Bill Clinton chides nations over help for Haiti

UNITED NATIONS — Former U.S. President Bill Clinton reprimanded wealthy nations Wednesday for coughing up just 3 percent so far of the hundreds of millions of dollars in aid they had promised for Haiti.

In his role as U.N. special envoy to Haiti, Clinton told the Security Council that President Rene Preval, Prime Minister Michele Pierre-Louis and other government officials are doing as good a job as can be expected of the poorest country in the Western Hemisphere.

“I think they’re doing what they should be doing. They need the rest of us to do more,” Clinton said following his address.

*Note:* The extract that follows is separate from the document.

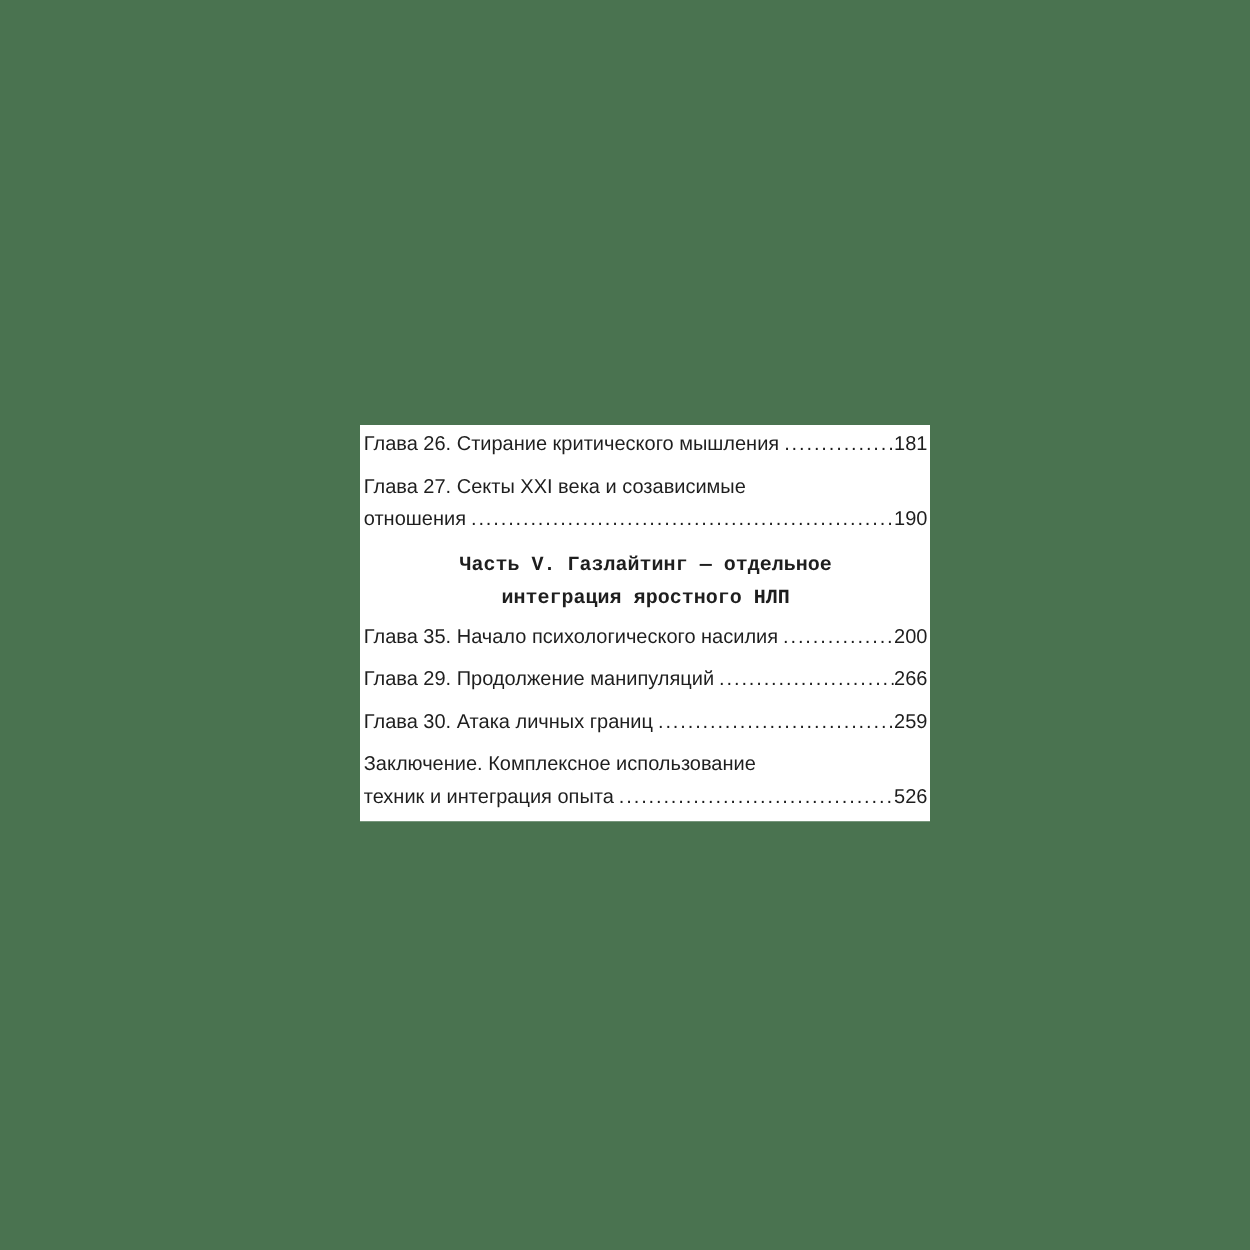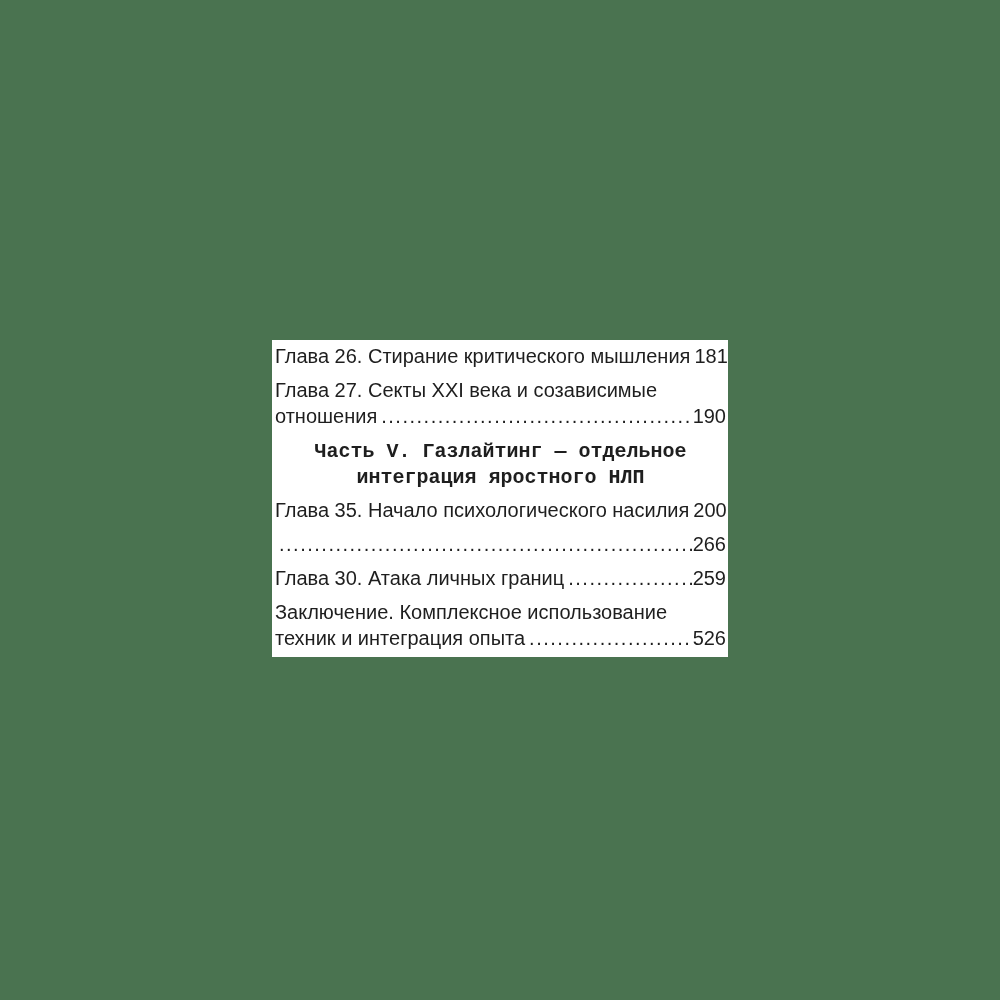"Глава 26. Стирание критического мышления" .toc-card { font-size: 20px -> 16px; left: 272px -> 288px }
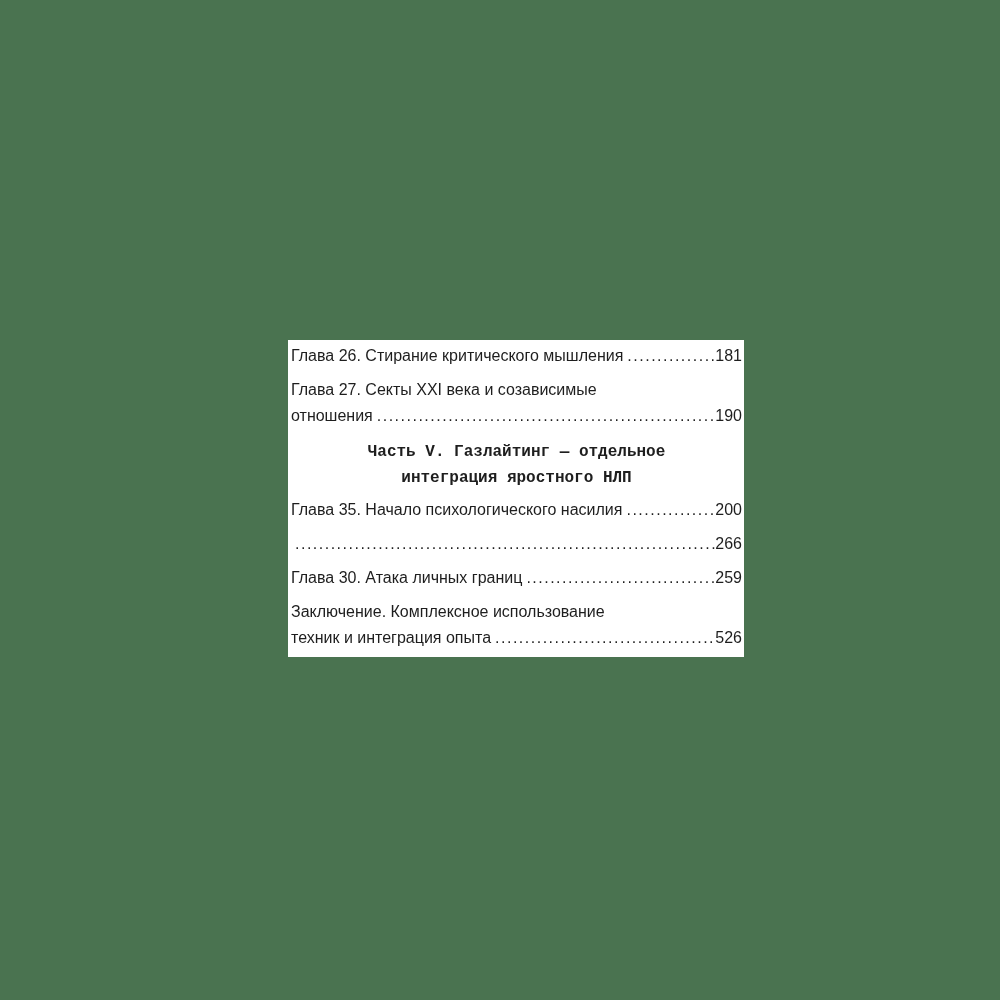"Глава 29. Продолжение манипуляций" span.txt { html: none -> <span>Глава 29. Продолжение манипуляций</span> }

Clinton, who took on the job, for which he receives $1 a year in salary, in May said that Haiti’s 9 million people need outside help to overcome years of misgovernment, abuse and neglect.

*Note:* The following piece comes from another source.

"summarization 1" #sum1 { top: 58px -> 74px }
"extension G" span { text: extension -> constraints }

“They’ve only gotten a pittance of the aid that was pledged to them,” he said. “We can’t get to January with only $21 million of over $761 million in commitments dispersed down there.”

Haiti already was suffering from a food crisis and political deadlock when four tropical storms battered it last fall.

The island nation lost 800 people and suffered $1 billion in damage, deepening the pervasive hunger and poverty and undermining the fragile political stability that had been achieved only five years after a bloody rebellion.